EXERCISE PROMPT:
Repeat every entry exactly. Do not include the pictures.

[Before-and-after change records]
——
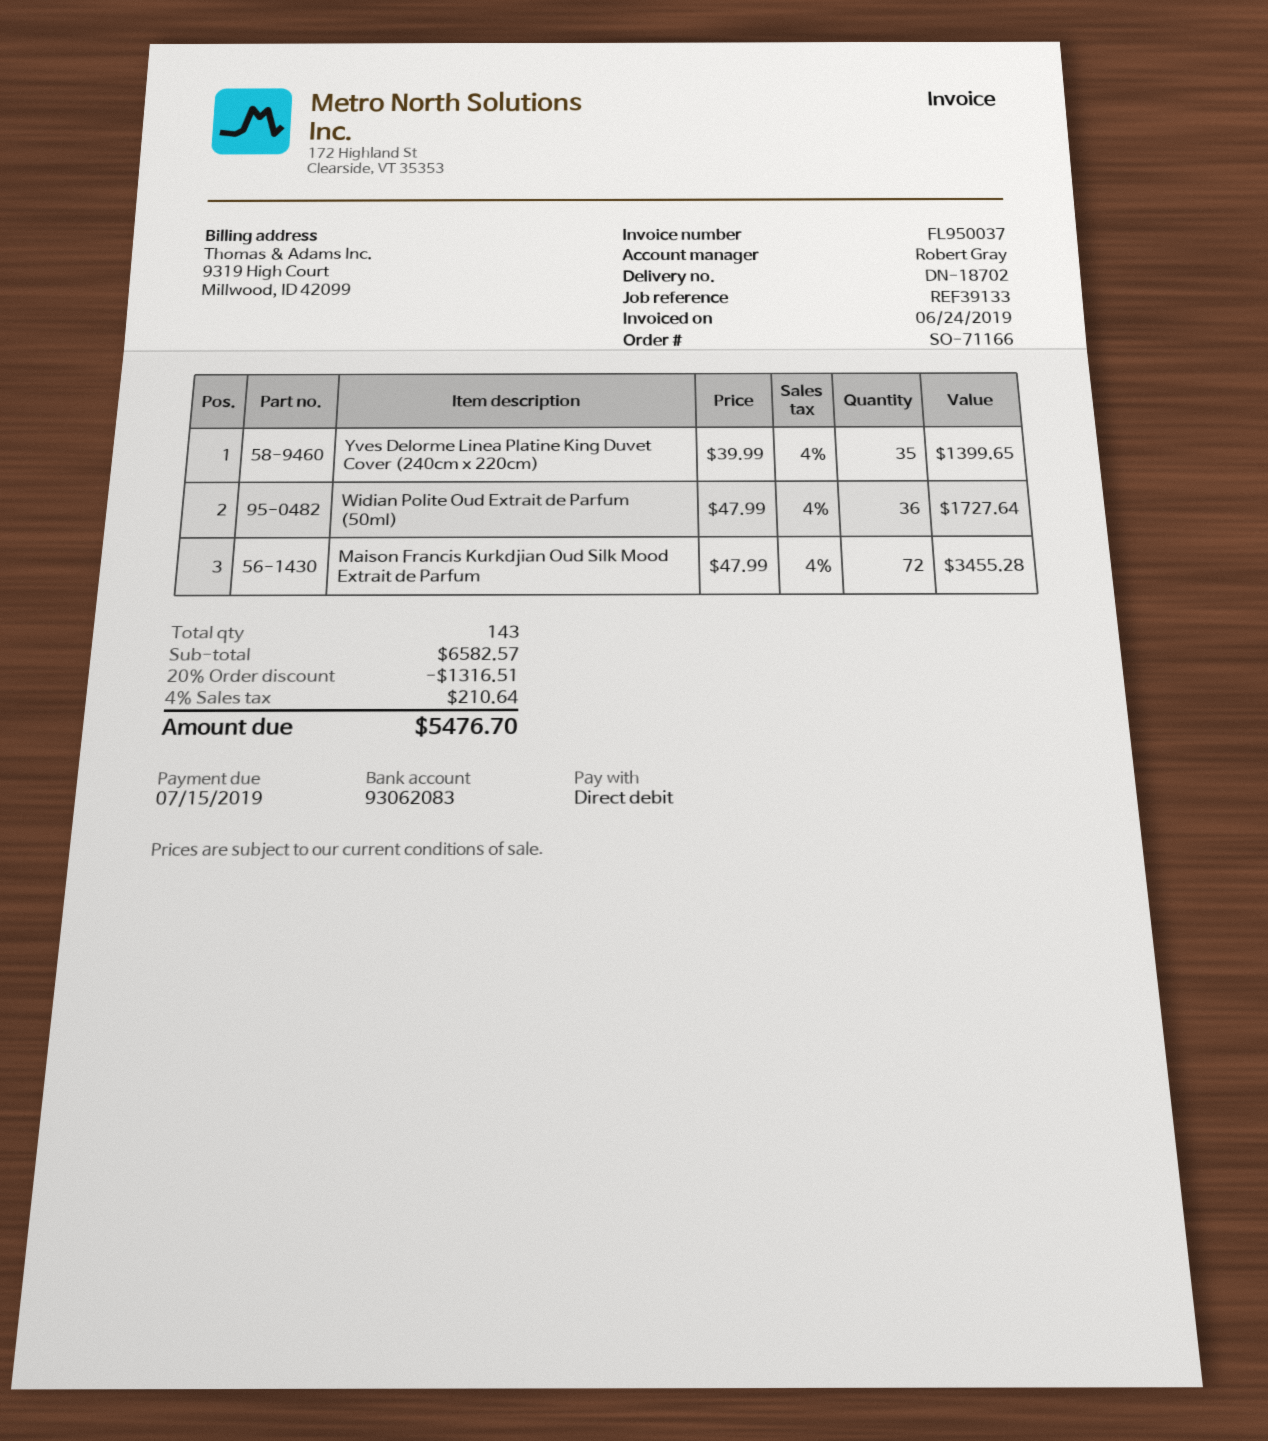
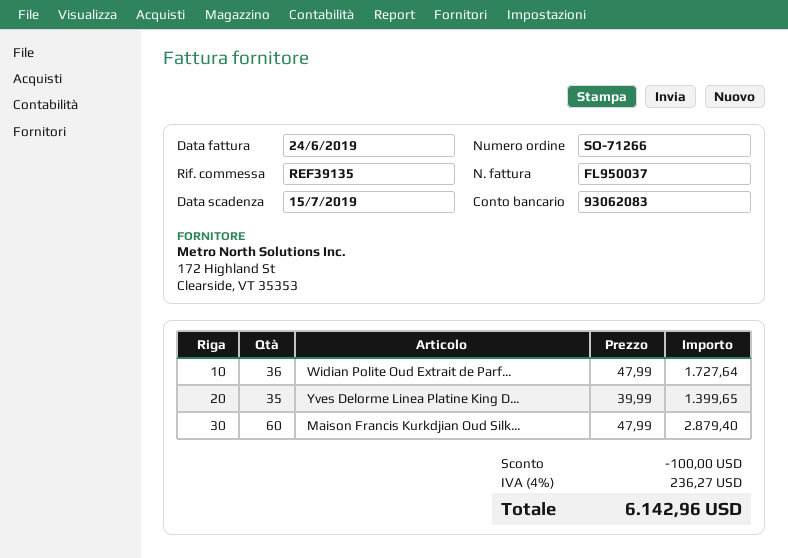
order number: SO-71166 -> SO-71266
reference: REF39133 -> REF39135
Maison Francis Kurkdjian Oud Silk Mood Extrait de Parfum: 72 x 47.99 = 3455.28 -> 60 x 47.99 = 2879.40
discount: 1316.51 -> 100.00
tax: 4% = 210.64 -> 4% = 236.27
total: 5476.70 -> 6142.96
——
RESULT OF THE EXERCISE:
order number: SO-71166 -> SO-71266
reference: REF39133 -> REF39135
Maison Francis Kurkdjian Oud Silk Mood Extrait de Parfum: 72 x 47.99 = 3455.28 -> 60 x 47.99 = 2879.40
discount: 1316.51 -> 100.00
tax: 4% = 210.64 -> 4% = 236.27
total: 5476.70 -> 6142.96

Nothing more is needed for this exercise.